Medicinal Chemistry and Drug Action, Monash Institute of Pharmaceutical Sciences, Monash University, 381 Royal Parade, Parkville, Victoria 3052, Australia.
Eur J Med Chem. 2010 Sep;45(9):4354-7. doi: 10.1016/j.ejmech.2010.05.032. Epub 2010 May 20.
AKR1B10, a human member of the aldo-keto reductase (AKR) superfamily, was recently identified to be linked with several types of cancers, while exhibiting high sequence identity with human aldose reductase (AKR1B1). In order to identify potential inhibitors of AKR1B10, the NCI database which contains approximately 250,000 chemical structures was screened using in silico techniques. Computer aided ligand docking was carried out using the automated Glide program, and potential ligands were selected out based on their chemical complementarity and steric fit within the active site of the enzyme. One of the ligands, 9-methyl-2,3,7-trihydroxy-6-fluorone, showed an IC(50) value of 0.4 microM with a 4-fold selectivity towards AKR1B10 relative to AKR1B1, and its inhibition was competitive with respect to the substrate, showing a K(i) value of 0.2 microM. In addition, through molecular docking in both the AKR1B10-NADP(+) and AKR1B1-NADP(+) complexes, as well as site-directed mutagenesis, non-conserved residues which are involved in inhibitor binding to AKR1B10 were identified and included Lys125 and Gln303.
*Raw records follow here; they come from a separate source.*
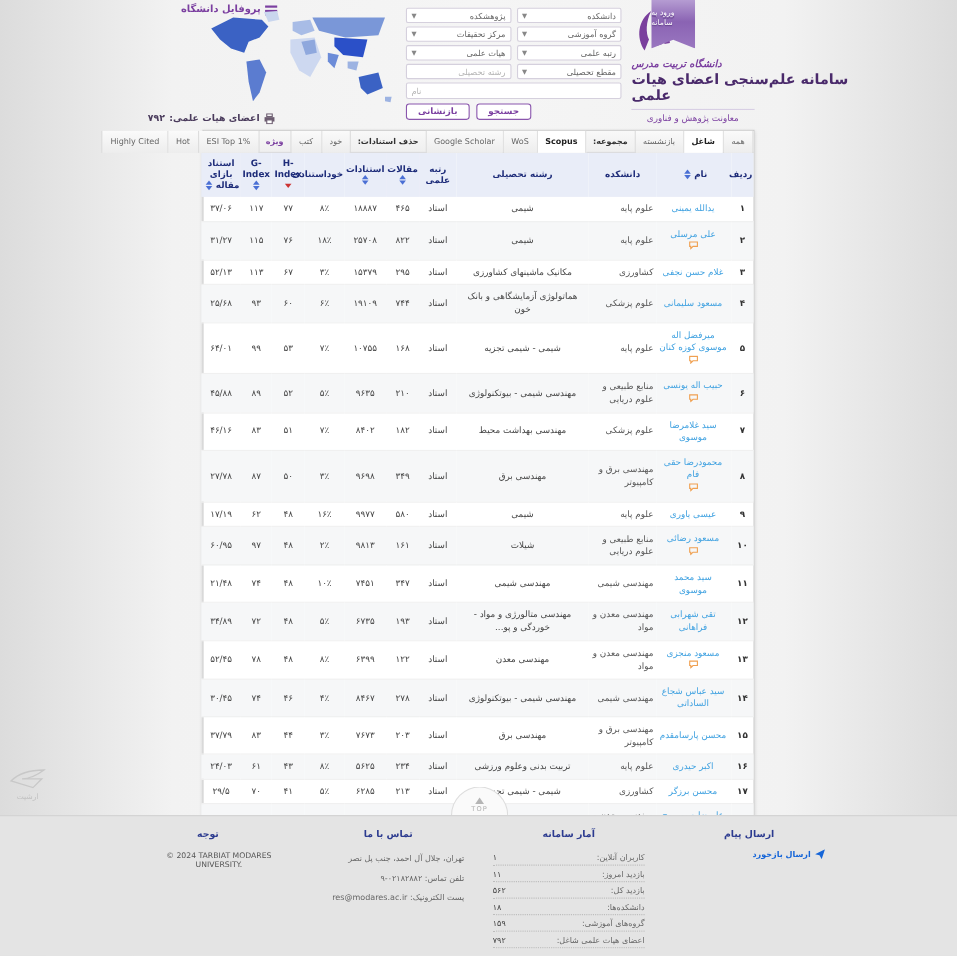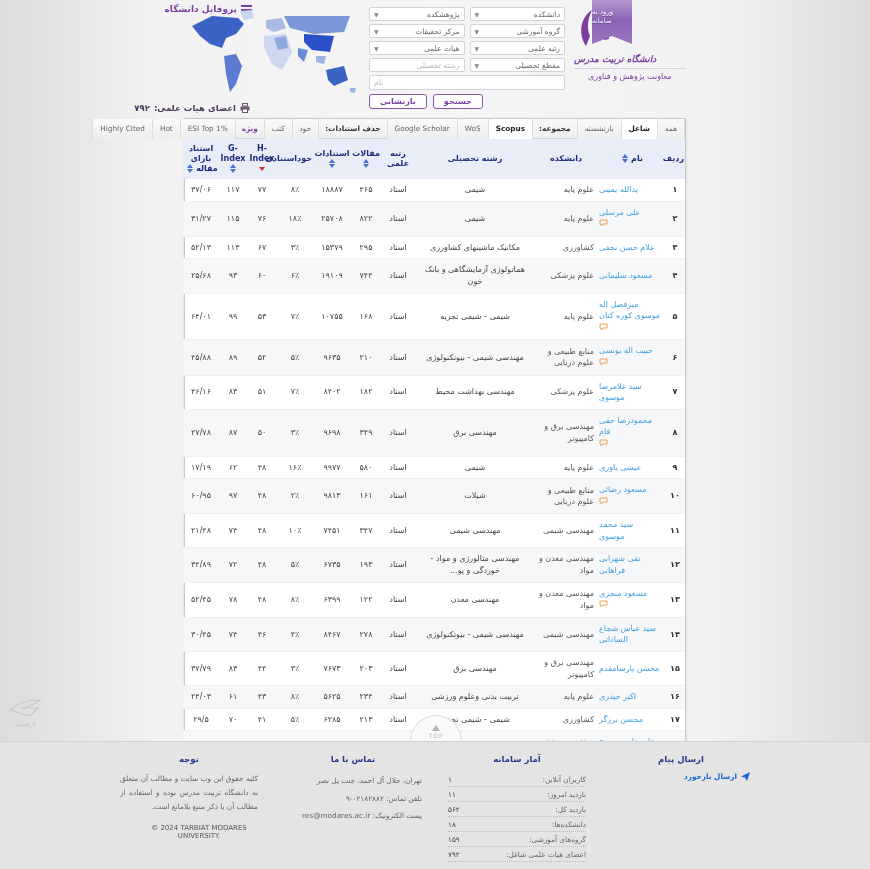"سامانه علم‌سنجی اعضای هیات علمی" div.brand-title { html: none -> <div>سامانه علم‌سنجی اعضای هیات علمی</div> }
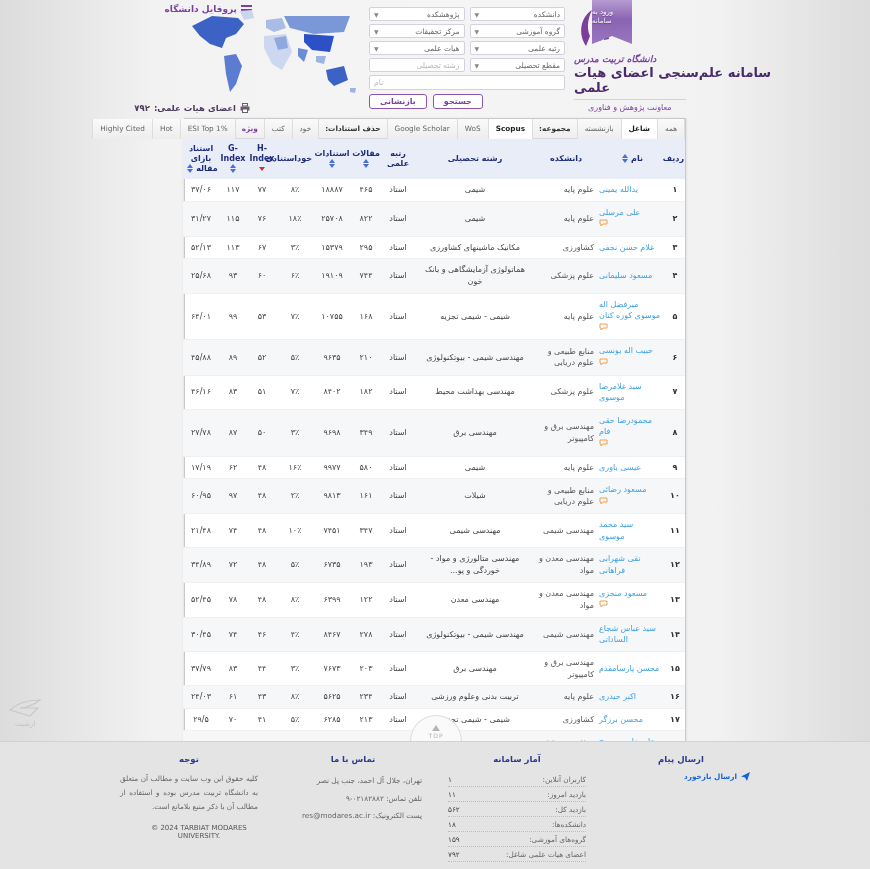"یدالله یمینی" td.c-name { text-align: left -> center }
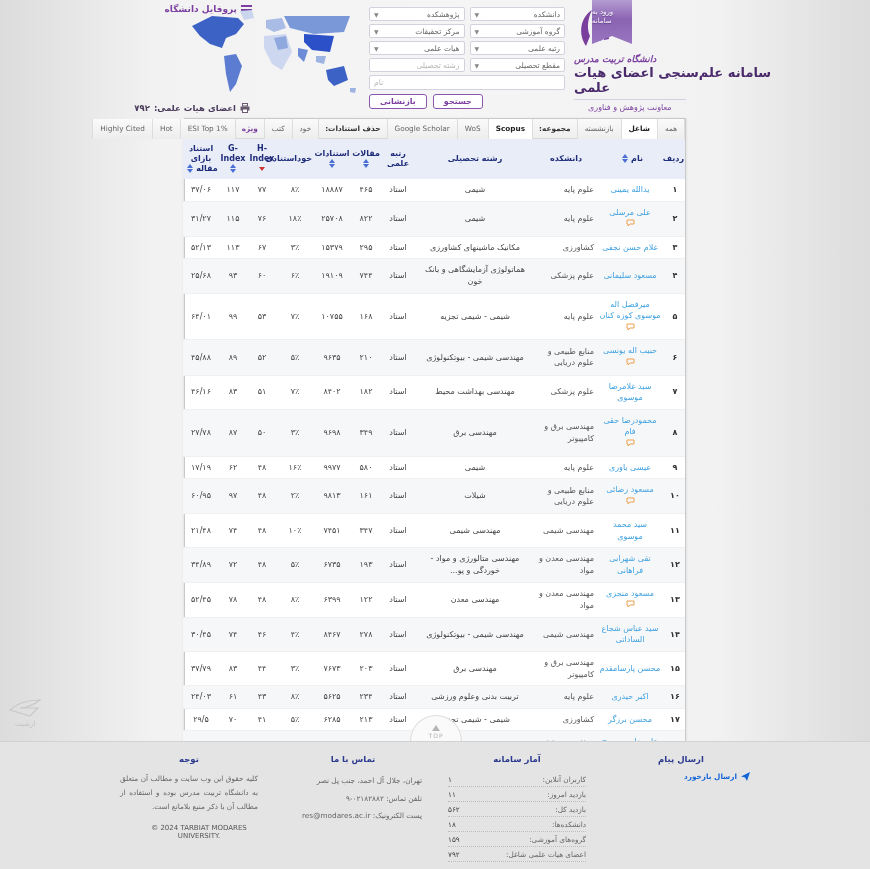"کلیه حقوق این وب سایت" p { html: <p>کلیه حقوق این وب سایت و مطالب آن متعلق به دانشگاه تربیت مدرس بوده و استفاده از مطالب آن با ذکر منبع بلامانع است.</p> -> none }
AKR1B10 是醛酮还原酶 (AKR) 超家族的一个人类成员,最近被确定与多种类型的癌症有关,同时与人类醛糖还原酶 (AKR1B1) 具有高度的序列同一性。为了鉴定 AKR1B10 的潜在抑制剂,使用计算机辅助配体对接技术,对包含约 250,000 个化学结构的 NCI 数据库进行了筛选。计算机辅助配体对接使用自动化 Glide 程序进行,根据其在酶活性部位的化学互补性和空间适应性,选择潜在的配体。其中一种配体,9-甲基-2,3,7-三羟基-6-氟酮,对 AKR1B10 的 IC50 值为 0.4μM,相对于 AKR1B1 具有 4 倍的选择性,其抑制作用相对于底物是竞争性的,K(i) 值为 0.2μM。此外,通过在 AKR1B10-NADP(+)和 AKR1B1-NADP(+)复合物中的分子对接以及定点突变,鉴定出与 AKR1B10 结合的抑制剂涉及的非保守残基,包括 Lys125 和 Gln303。